Have you not been following the story? Not for profits engage in much more egregious misrepresentation as to the value of their degrees, and load up generally lower socio-economic status borrowers with proportionately more debt relative to their earnings potential. Shorter: they screw them over way way more. This isn’t controversial and I don’t know why you are contesting it.
Generally, for profit colleges are a scam.
Is there a typo in your reply? It would seem to make more sense, as a whole, if “For profit colleges engage in much more egregious misrepresentation…”
Yes, apologies!
Exactly this – and traditional, well-known law schools (other than the most elite 15 or so) may be the worst offenders of all as far as this goes.
Was this a typo: ” Not for profits engage in much more egregious misrepresentation . . .”? As written it supports greenie’s comment.
Whoops, yes, sorry! Multitasking badly.
https://www.psychologytoday.com/blog/creativity-without-borders/201405/the-myth-multitasking
“Generally” is not “always”. There are a great many for-profit colleges out there, and they yield a wide range of student outcomes. Some actually do a decent job. Many do not.
And likewise, there are a great many non-profit colleges out there, which also have a wide range of student outcomes. The statistics here are certainly much better than they are with the for-profits, but there are still plenty of non-profit schools out there that offer poor value for the dollar.

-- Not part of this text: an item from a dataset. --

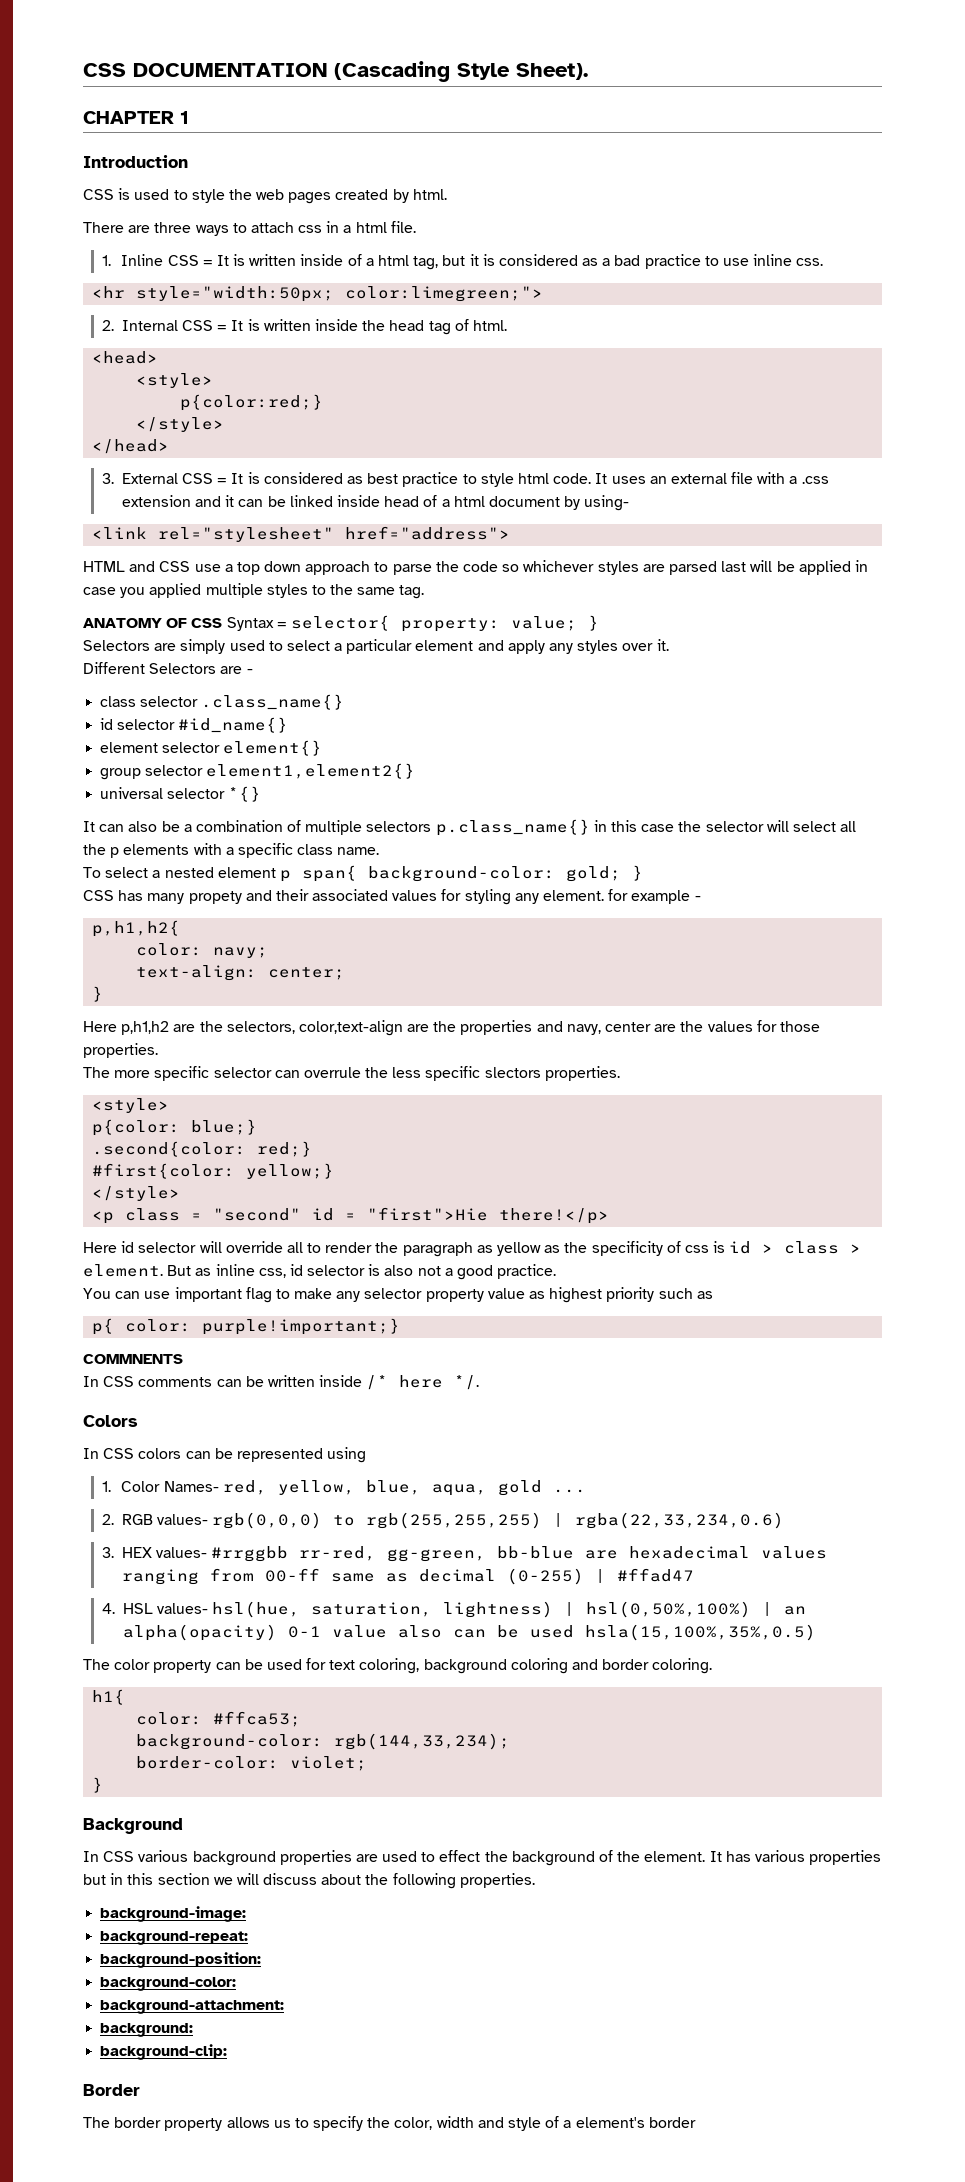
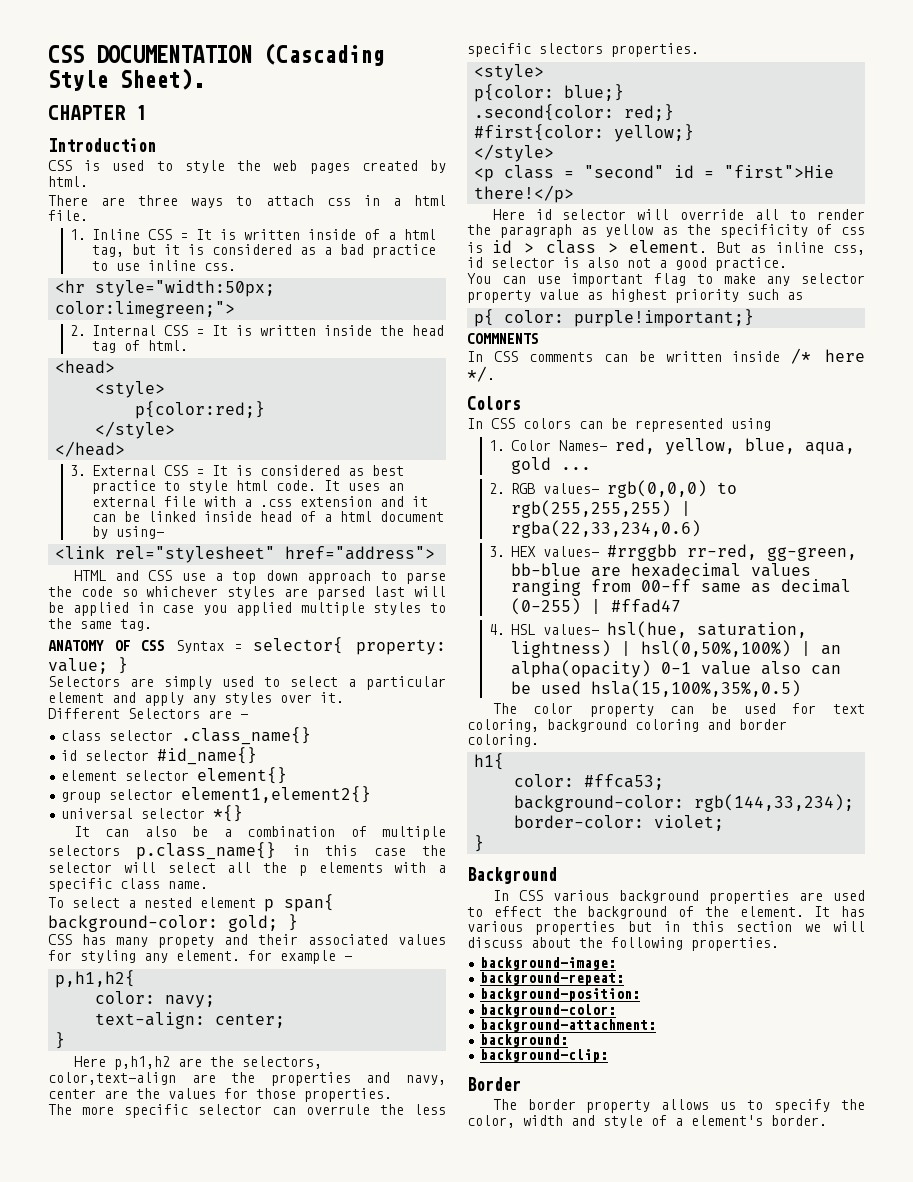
- The border property allows us to specify the color, width and style of a element's border
+ The border property allows us to specify the color, width and style of a element's border.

Establishing different rules for non-profits and for-profits is the wrong approach. A better approach would be to establish the same metrics and requirements for student success on both the non-profits and for-profits, and let the chips fall where they may. Or even better, do it by academic department. A single large university can have dozens of academic departments that feature a huge spread in actual educational value. Why do we lump them all together when evaluating student loan policy?

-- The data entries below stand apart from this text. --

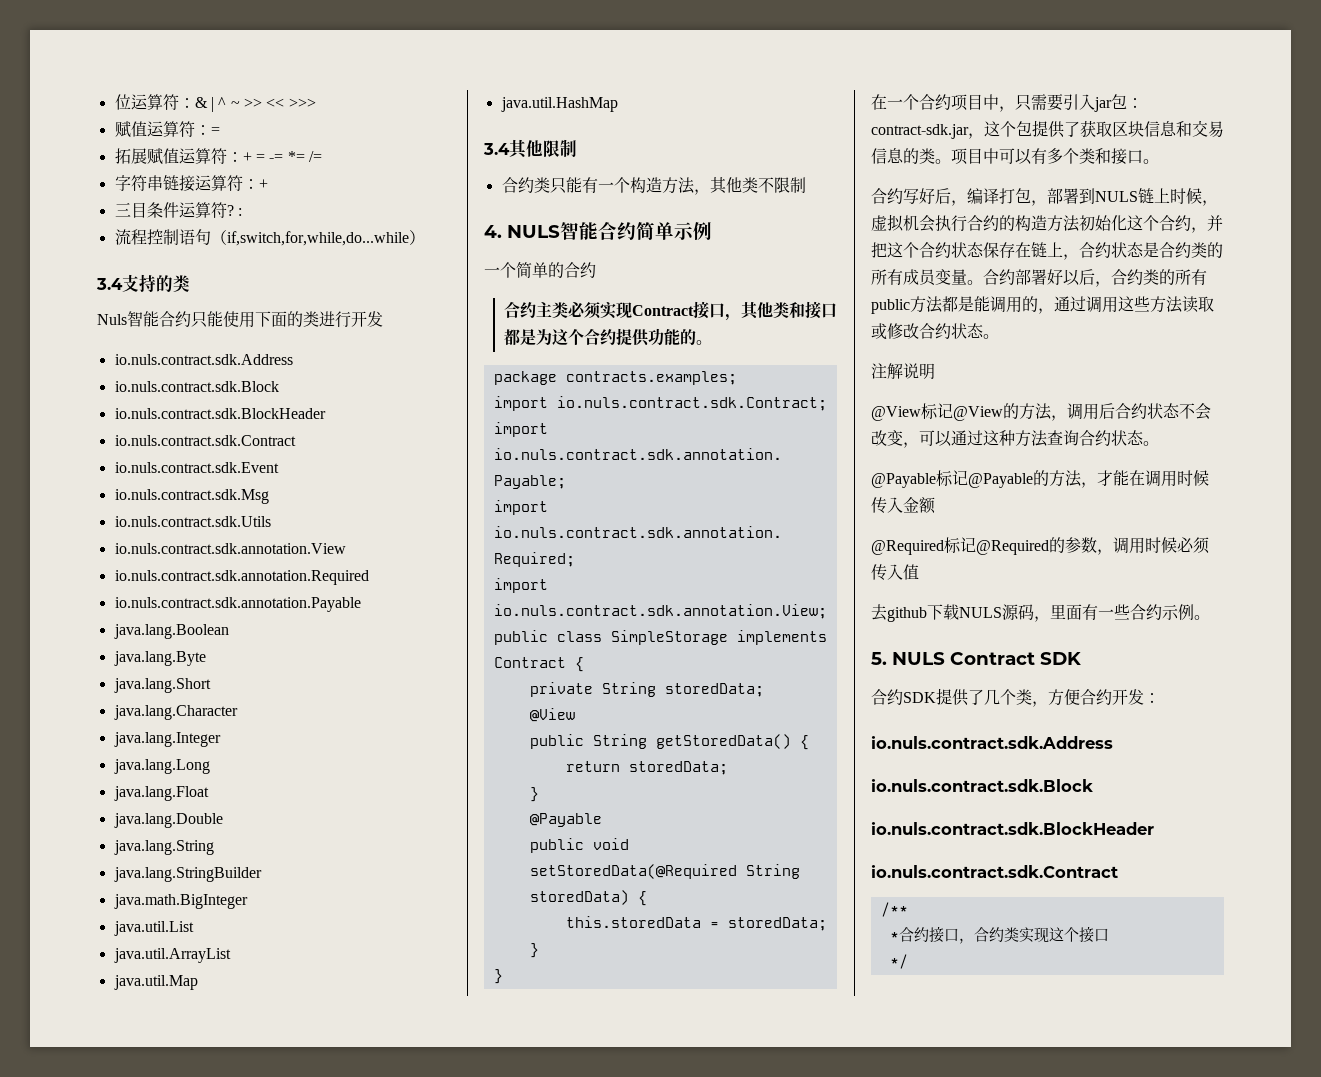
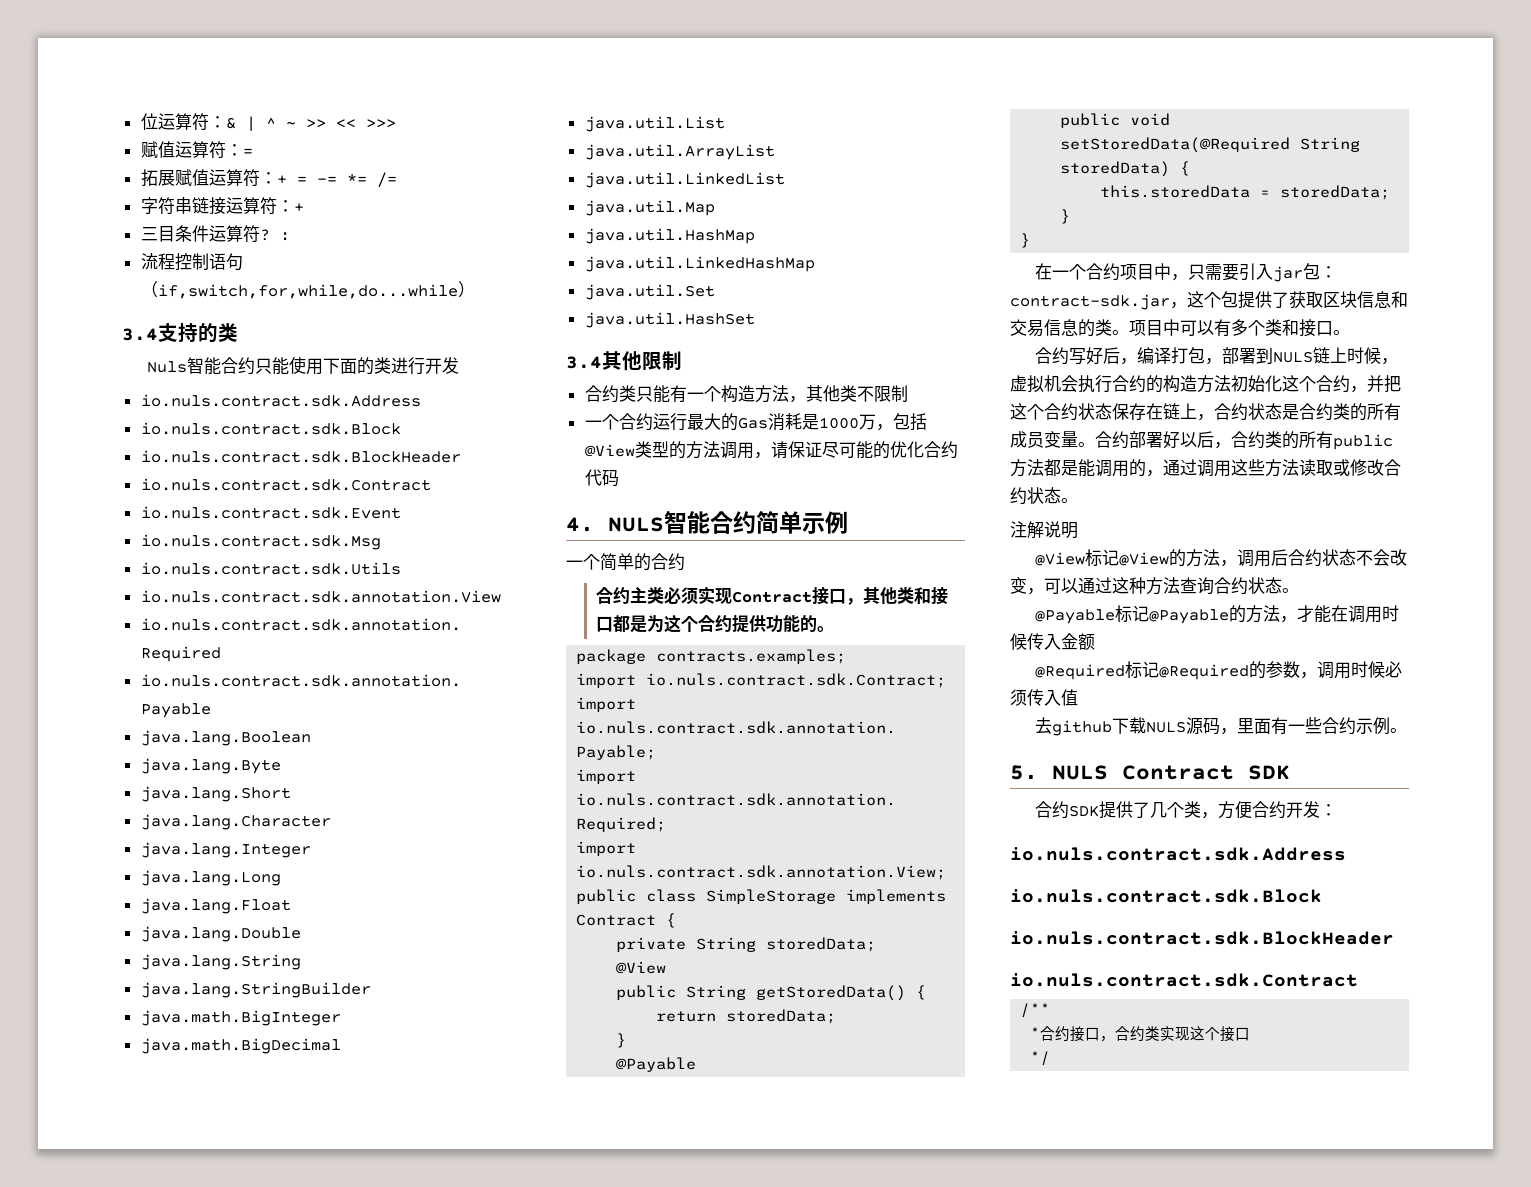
+ java.math.BigDecimal
+ java.util.LinkedList
+ java.util.LinkedHashMap
+ java.util.Set
+ java.util.HashSet
+ 一个合约运行最大的Gas消耗是1000万，包括@View类型的方法调用，请保证尽可能的优化合约代码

Now please note… I believe we need regulations and standards for student loans. Indeed, I’ve ranted here multiple times about the harmful effects of issuing oversized loans for a low-value education. But simply looking at non-profit vs. for-profit is too coarse an approach. We need to be finer-grained.

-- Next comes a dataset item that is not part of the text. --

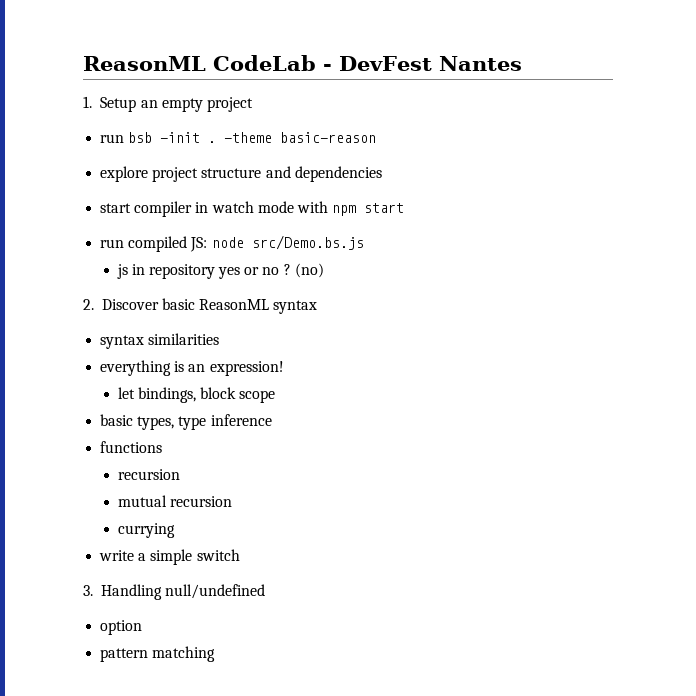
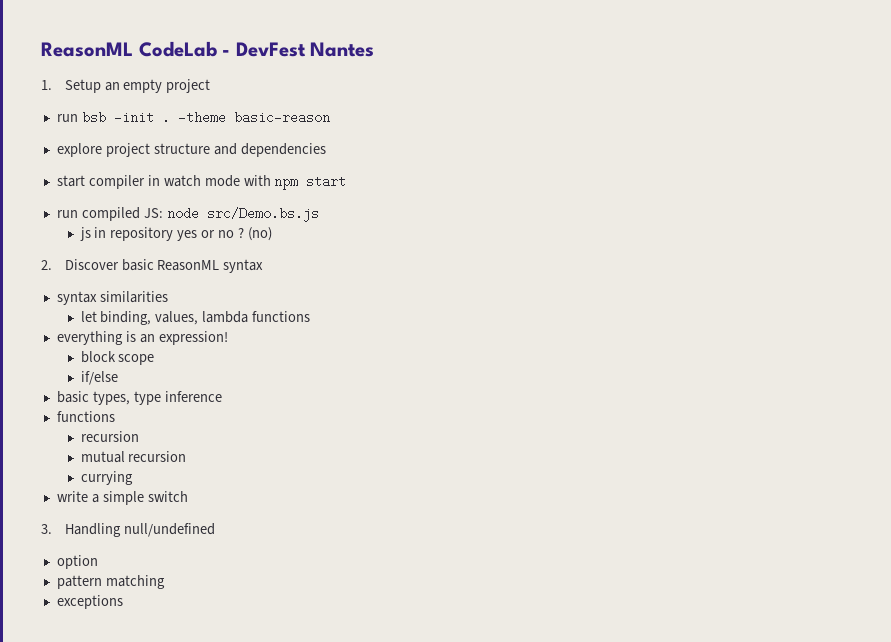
+ let binding, values, lambda functions
- let bindings, block scope
+ block scope
+ if/else
+ exceptions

Some academic departments are not meant to be vocational-technical/ professional training schools. Some academic departments are meant to help students get educated in the broad-brained culture/history/humanities sense.
If we decide to say that history/languages/literature/etc. should be de-supported because few of their majors get money-paying jobs, then we accept that pure education is limited to heirs of rich families who will be so rich that they never have to get a job. And the rest of us should accept that we will get a vo-tech professional job training rather than an education.
Well, yes, if you rely on debt to fund the education and there is to be specific debt relief based in some manner on the income the course of study is expected to result in. Provided a student pays their debt, study whatever suits is ok with everyone.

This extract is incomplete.